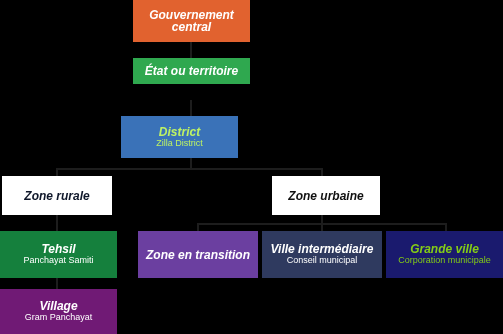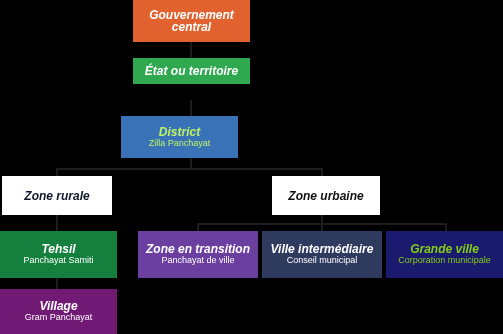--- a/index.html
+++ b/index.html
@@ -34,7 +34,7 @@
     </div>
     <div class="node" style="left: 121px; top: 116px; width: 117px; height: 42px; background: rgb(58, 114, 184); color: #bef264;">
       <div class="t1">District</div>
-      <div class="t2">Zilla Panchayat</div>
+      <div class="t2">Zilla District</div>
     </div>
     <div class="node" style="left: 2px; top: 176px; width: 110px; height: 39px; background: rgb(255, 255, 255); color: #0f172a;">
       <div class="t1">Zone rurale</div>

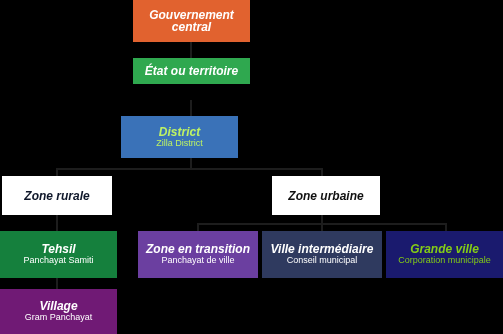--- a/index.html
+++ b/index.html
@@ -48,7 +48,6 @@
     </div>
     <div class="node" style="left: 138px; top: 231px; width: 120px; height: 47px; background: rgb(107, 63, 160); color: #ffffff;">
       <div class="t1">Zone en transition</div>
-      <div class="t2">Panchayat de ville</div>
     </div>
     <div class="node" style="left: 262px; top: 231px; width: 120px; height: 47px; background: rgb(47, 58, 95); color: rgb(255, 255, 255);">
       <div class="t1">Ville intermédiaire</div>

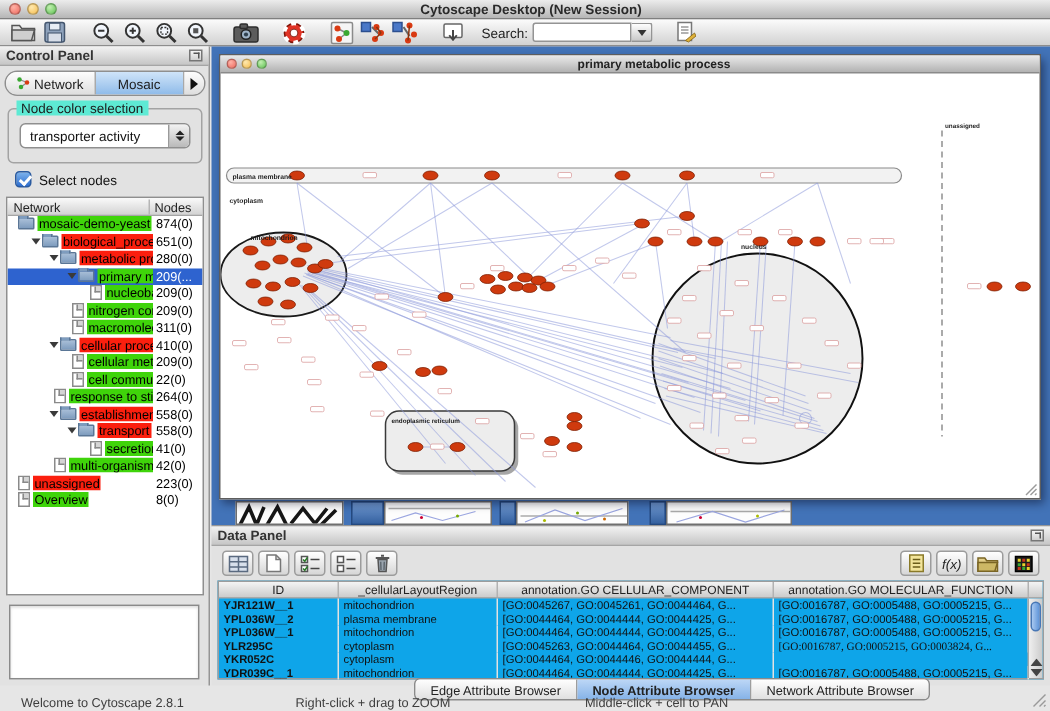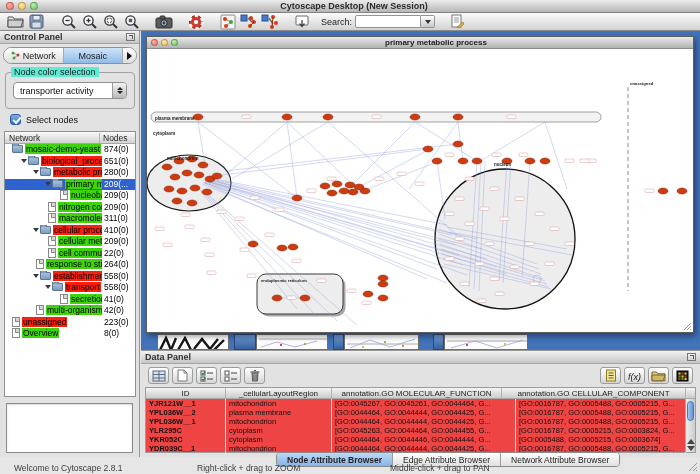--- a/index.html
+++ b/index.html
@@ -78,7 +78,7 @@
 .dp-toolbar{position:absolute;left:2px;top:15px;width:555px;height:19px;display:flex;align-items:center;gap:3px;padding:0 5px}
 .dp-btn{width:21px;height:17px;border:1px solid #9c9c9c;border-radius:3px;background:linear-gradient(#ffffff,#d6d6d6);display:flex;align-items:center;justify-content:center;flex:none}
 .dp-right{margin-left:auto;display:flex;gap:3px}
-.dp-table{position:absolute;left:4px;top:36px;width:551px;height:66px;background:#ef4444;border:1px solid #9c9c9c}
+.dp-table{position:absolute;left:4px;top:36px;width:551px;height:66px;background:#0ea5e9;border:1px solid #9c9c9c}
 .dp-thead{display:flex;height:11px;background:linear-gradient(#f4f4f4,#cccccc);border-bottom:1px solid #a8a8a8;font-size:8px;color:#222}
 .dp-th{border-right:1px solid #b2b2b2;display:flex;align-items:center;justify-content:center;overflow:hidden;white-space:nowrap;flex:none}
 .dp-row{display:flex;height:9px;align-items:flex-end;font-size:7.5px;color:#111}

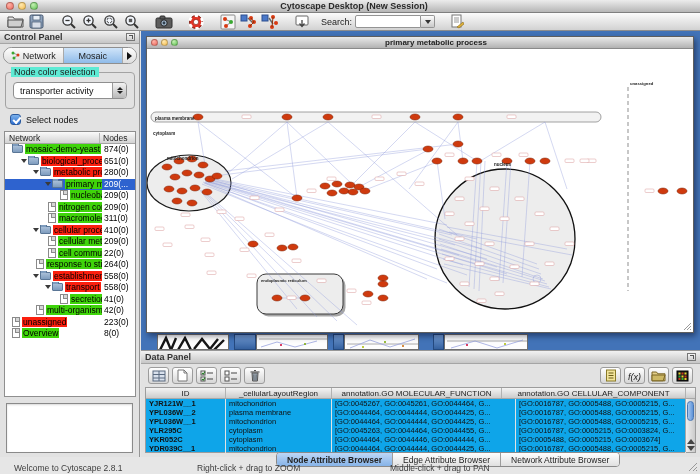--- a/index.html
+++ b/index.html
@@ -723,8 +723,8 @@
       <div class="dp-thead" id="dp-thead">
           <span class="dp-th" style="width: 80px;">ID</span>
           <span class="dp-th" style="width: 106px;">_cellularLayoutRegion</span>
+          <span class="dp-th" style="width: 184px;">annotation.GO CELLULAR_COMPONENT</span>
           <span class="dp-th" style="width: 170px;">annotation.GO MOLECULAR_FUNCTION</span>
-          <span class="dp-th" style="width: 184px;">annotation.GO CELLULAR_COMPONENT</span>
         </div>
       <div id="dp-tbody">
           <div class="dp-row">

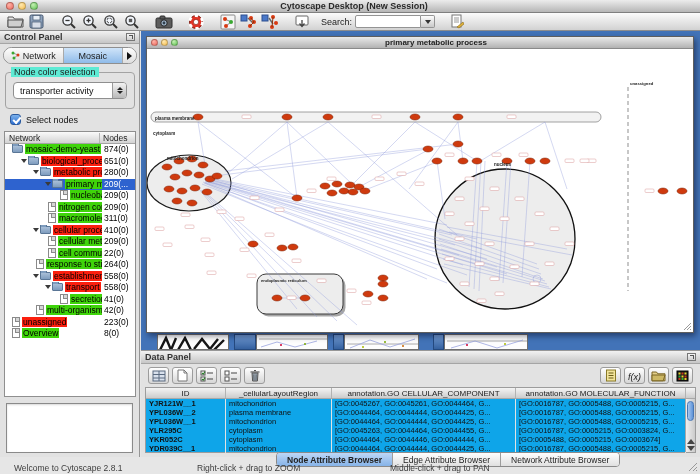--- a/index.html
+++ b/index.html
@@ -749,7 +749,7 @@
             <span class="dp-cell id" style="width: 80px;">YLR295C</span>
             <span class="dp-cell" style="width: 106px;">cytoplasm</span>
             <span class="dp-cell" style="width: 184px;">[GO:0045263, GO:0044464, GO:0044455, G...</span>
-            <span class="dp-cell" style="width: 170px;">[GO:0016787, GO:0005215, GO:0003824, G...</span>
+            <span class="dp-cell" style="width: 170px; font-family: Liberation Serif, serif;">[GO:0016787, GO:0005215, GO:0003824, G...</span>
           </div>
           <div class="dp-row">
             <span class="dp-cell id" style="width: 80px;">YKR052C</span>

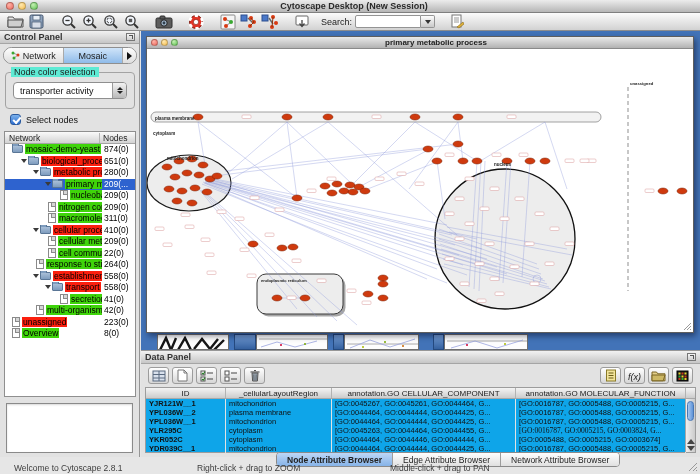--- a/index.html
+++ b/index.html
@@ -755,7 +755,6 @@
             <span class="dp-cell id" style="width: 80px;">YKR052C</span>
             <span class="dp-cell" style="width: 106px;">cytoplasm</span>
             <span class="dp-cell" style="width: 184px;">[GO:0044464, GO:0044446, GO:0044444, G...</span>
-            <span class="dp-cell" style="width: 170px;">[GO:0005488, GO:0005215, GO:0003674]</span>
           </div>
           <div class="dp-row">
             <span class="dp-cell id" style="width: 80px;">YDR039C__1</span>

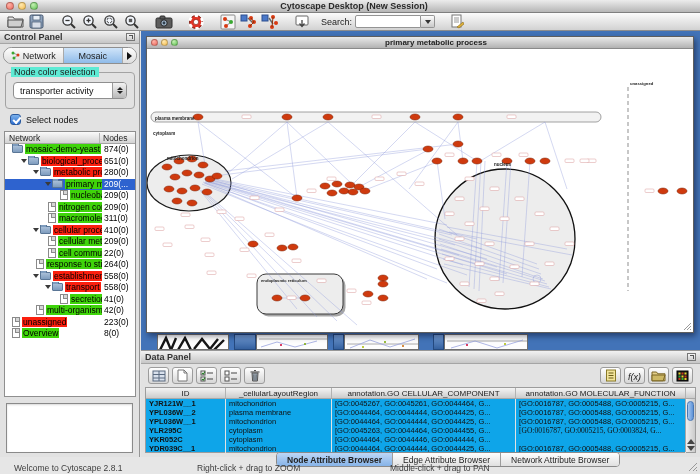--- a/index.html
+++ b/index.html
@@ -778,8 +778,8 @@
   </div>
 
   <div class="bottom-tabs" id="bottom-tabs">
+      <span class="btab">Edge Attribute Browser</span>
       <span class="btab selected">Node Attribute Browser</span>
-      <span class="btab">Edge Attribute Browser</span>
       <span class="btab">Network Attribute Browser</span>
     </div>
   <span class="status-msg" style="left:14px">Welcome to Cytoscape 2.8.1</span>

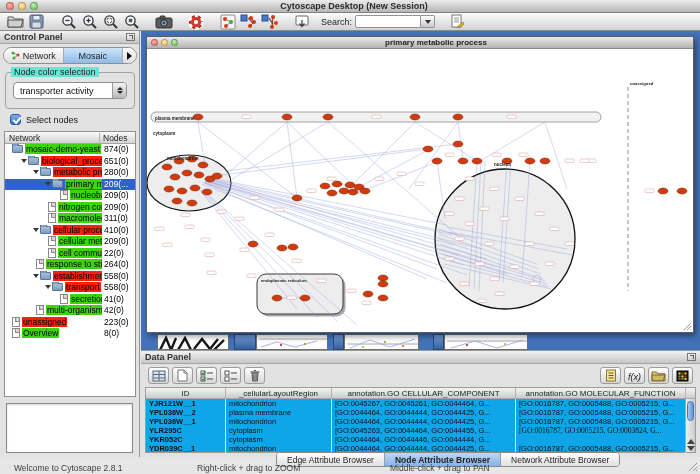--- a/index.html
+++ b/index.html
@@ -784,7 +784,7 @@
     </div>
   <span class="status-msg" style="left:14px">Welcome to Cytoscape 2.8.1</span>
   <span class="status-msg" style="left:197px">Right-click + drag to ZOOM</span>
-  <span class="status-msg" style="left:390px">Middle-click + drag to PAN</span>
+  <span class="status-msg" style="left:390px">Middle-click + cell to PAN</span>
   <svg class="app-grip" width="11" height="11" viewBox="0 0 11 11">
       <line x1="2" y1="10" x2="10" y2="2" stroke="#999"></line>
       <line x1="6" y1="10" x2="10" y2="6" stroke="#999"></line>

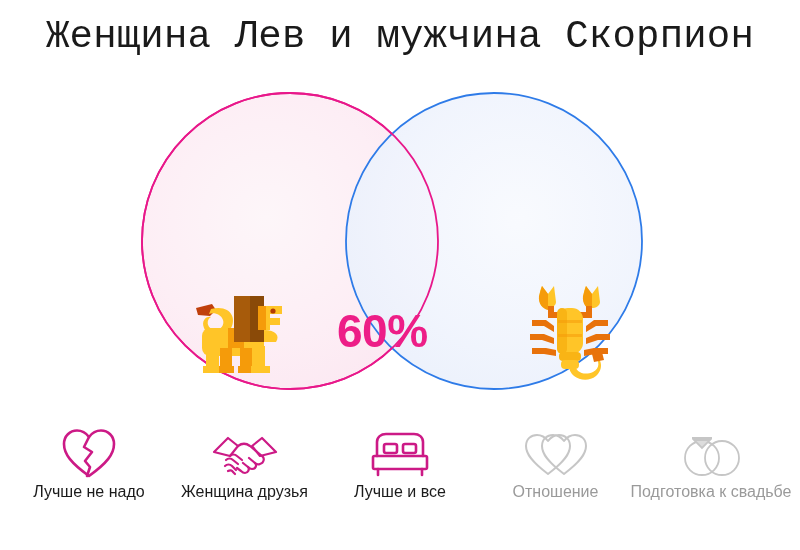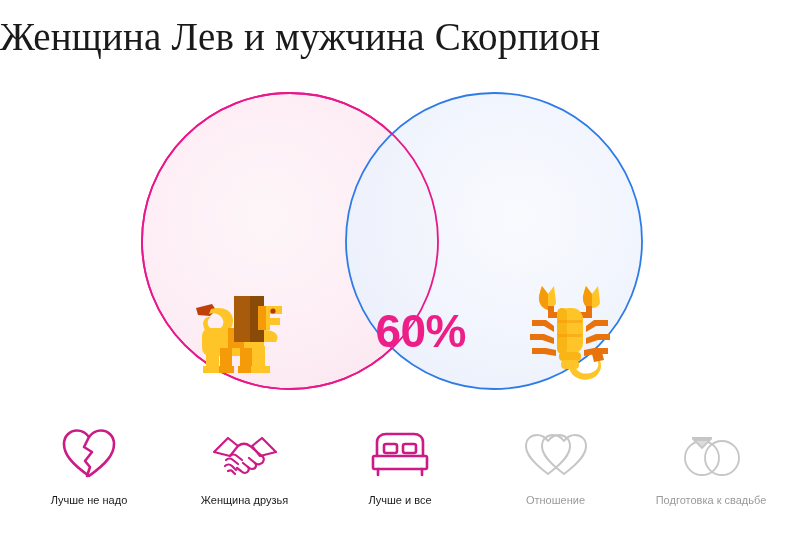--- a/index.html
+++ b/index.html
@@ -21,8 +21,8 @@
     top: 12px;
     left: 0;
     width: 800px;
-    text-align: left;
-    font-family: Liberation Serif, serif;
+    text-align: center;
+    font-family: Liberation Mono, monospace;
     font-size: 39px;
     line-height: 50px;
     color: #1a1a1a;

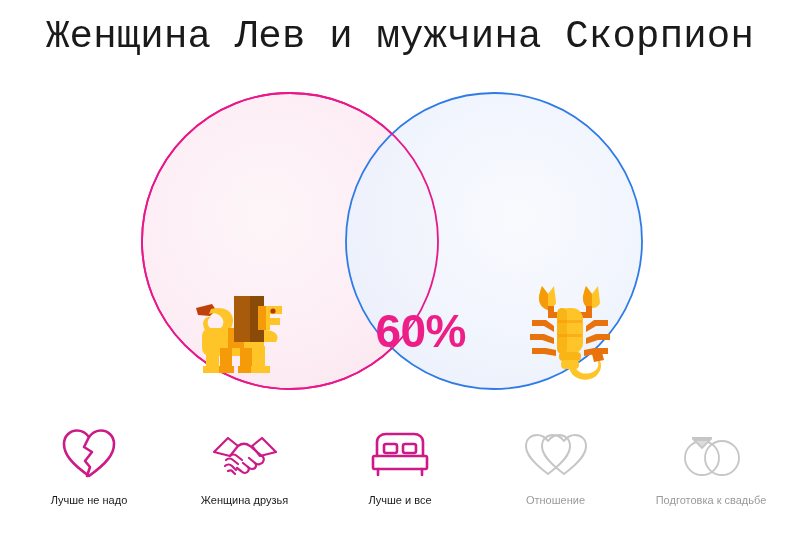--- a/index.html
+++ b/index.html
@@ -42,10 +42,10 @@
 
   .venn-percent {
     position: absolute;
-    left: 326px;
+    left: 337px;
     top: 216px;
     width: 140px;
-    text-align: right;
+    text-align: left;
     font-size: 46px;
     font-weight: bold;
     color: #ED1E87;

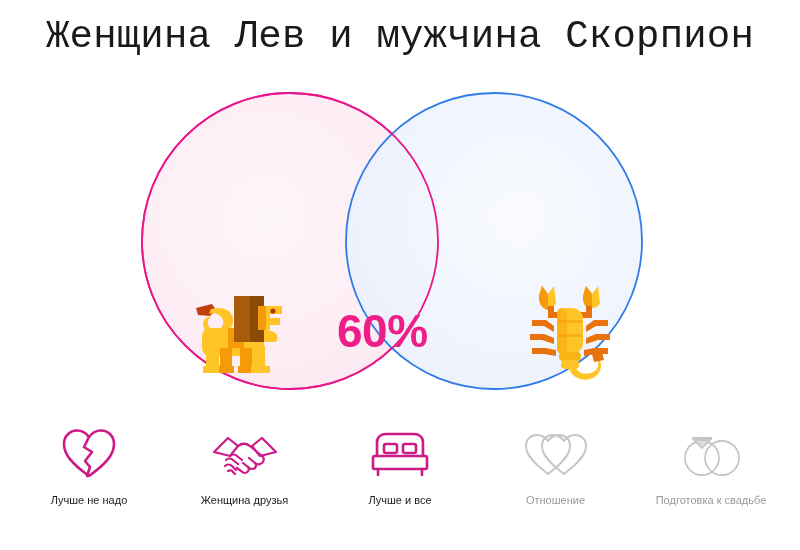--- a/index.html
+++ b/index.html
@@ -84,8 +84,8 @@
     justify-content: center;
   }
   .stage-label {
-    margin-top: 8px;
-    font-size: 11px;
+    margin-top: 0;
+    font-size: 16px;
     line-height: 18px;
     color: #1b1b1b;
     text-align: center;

★ ★ ★

Count the lines in the records above that hold the word "click", and give only that number.

-- ANSWER TO THE PROBLEM --
3